市区町村における「住民との接点の多様化」の状況

 本号では、TKCシステムを活用して改革へ挑む神奈川県川崎市(人口約155万人)と栃木県那須塩原市(同約11・4万人)の事例を取り上げた。
 川崎市では、「原則全ての行政手続きをオンラインで受け付ける」方針を打ち出し、23年4月に「オンライン手続かわさき(e-KAWASAKI)」を本格スタートした。最大の特長は手続きの種類の多さであろう。
 那須塩原市では、本庁と各支所等で「書かない窓口」を実施するほか、オンライン申請「那須塩原市どこでも窓口」を提供している。特にユニークなのが、各課の状況に合わせて書かない窓口を柔軟に運用していることだ。
 次ページ以降でそれぞれの行政手続きのデジタル化の状況と、それを業務改革につなげるさまざまな工夫を紹介した。2市に共通するのは、行政手続きのデジタル化を手段として、中長期の視点から業務改革や住民サービスの向上に取り組んでいることだ。
 特にデジタル化で大きな障壁となるのが〝ヒト〟の問題だ。いかに現場を巻き込み、全庁的な推進機運を高めていくか。持続的な取り組みには、全ての職員がデジタル・リテラシーを身に着けることも必要となる。「なかなか一筋縄ではいかない」と悩む推進担当者も多いことだろう。
 この点、2市はいずれもデジタル化を〝自分ごと〟として職員自身が考え行動することを促進している。「小さな成功体験を積み重ね、次の挑戦につなげる」、「職員の心のハードルを下げる」、「利用者(市民・職員)視点の重視」、「短期・中長期の両面で活動を捉える」──など、その取り組みは多くの団体に参考となるはずだ。

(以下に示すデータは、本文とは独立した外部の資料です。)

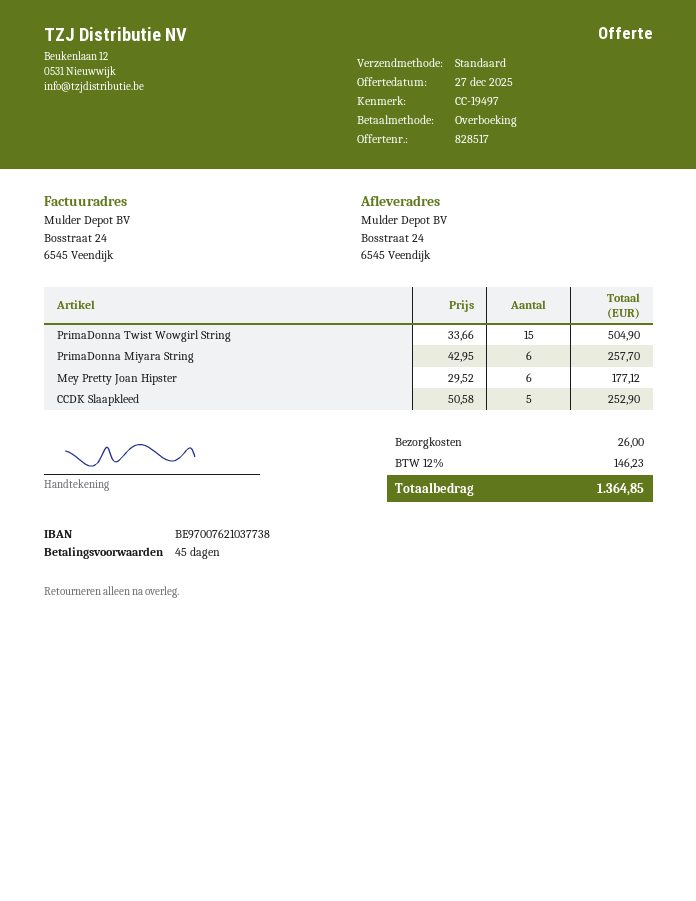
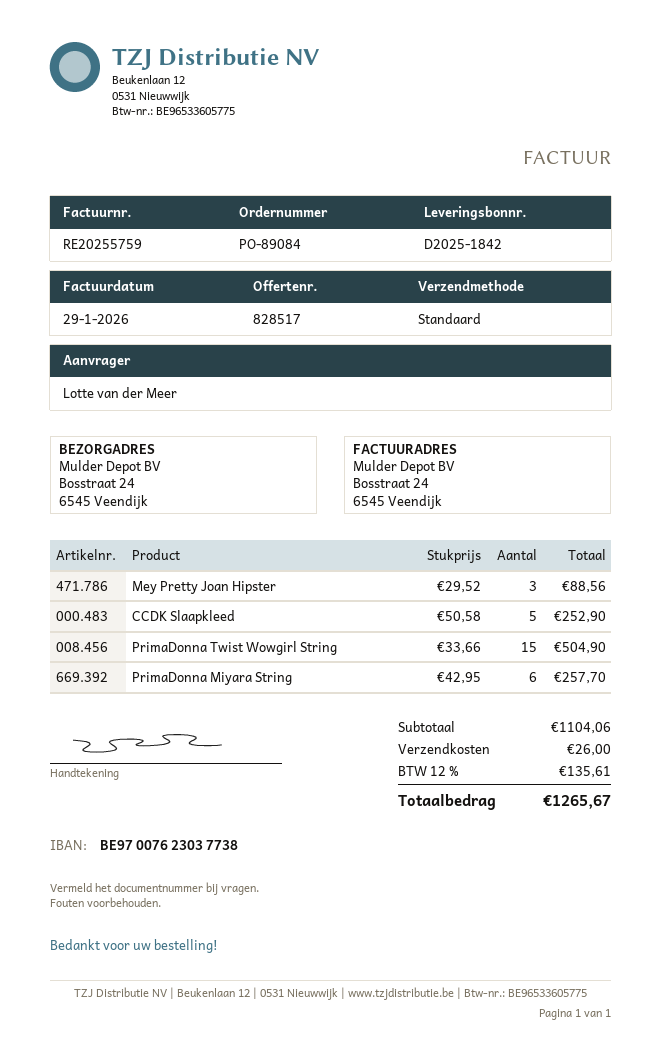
bank account: BE97007621037738 -> BE97007623037738
Mey Pretty Joan Hipster: 6 x 29.52 = 177.12 -> 3 x 29.52 = 88.56
tax: 12% = 146.23 -> 12% = 135.61
total: 1364.85 -> 1265.67

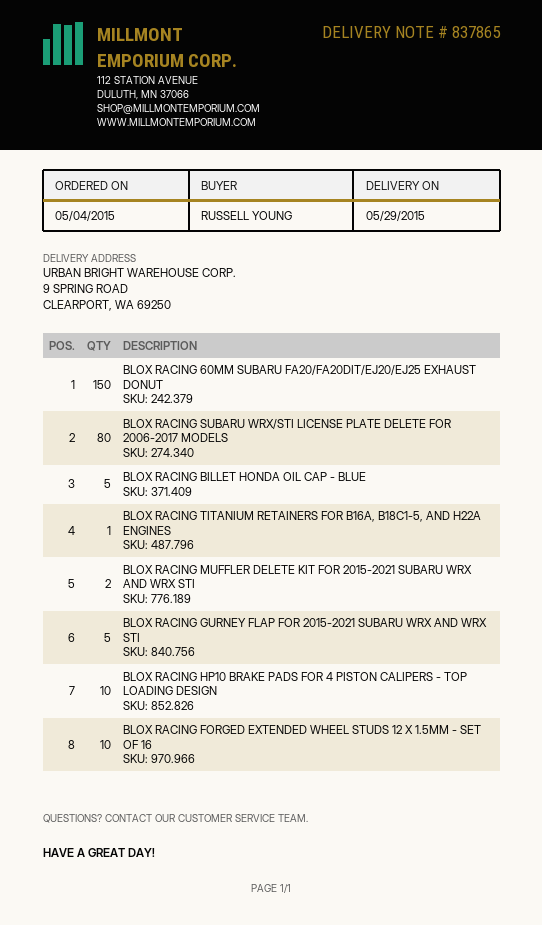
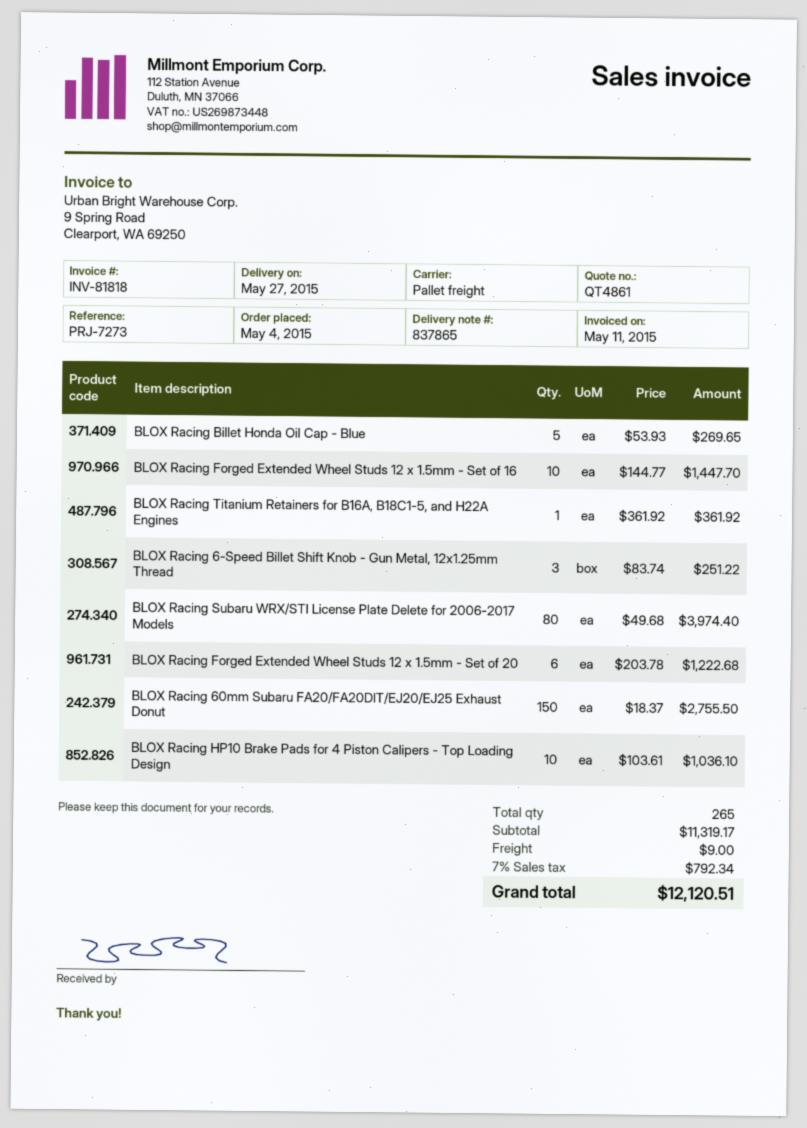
delivery date: 2015-05-29 -> 2015-05-27
BLOX RACING MUFFLER DELETE KIT FOR 2015-2021 SUBARU WRX AND WRX STI: 2 -> none
BLOX RACING GURNEY FLAP FOR 2015-2021 SUBARU WRX AND WRX STI: 5 -> none
BLOX Racing 6-Speed Billet Shift Knob - Gun Metal, 12x1.25mm Thread: none -> 3
BLOX Racing Forged Extended Wheel Studs 12 x 1.5mm - Set of 20: none -> 6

 また、DX推進担当者が現場に寄り添い、それぞれの声に耳を傾け実情に即した施策を講じ続けていることも共通点といえる。2市も、いきなり大きな成果を得られたわけではなく、試行錯誤の中から自分たちのベストを見つけ出してきたのだ。

◇   ◇   ◇

 TKCでは「スマート行政DX」をコンセプトに掲げ、かねてより住民接点から行政内部の業務に至るプロセス全体をデジタル技術で変革するため、〈基幹業務システムの標準化・共通化〉〈行政手続きデジタル化〉〈内部事務デジタル化〉を一体で進めることを提案してきた。この考え方は、国が進める「総合的なフロントヤード改革」とも重なり、活動のギアを一段上げることが求められている。

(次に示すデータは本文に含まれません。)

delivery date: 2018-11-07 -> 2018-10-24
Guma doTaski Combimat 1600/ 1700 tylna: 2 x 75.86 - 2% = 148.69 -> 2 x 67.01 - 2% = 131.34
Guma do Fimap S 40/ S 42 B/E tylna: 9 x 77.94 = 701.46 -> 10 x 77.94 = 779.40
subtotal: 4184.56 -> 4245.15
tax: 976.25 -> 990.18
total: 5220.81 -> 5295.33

 フロントヤード改革はまだ始まったばかりだが、今後、スピードを増すことは間違いない。成果が見えるようになるまでには時間がかかり、その間にデジタル技術も利用者ニーズもどんどん変わっていく。当社としても単なる〝手段〟としてのシステム・サービスの提供にとどまらず、円滑な運用支援や好事例の共有、あるいは新たな住民接点の創造などを通じて、改革に貢献していきたいと考える。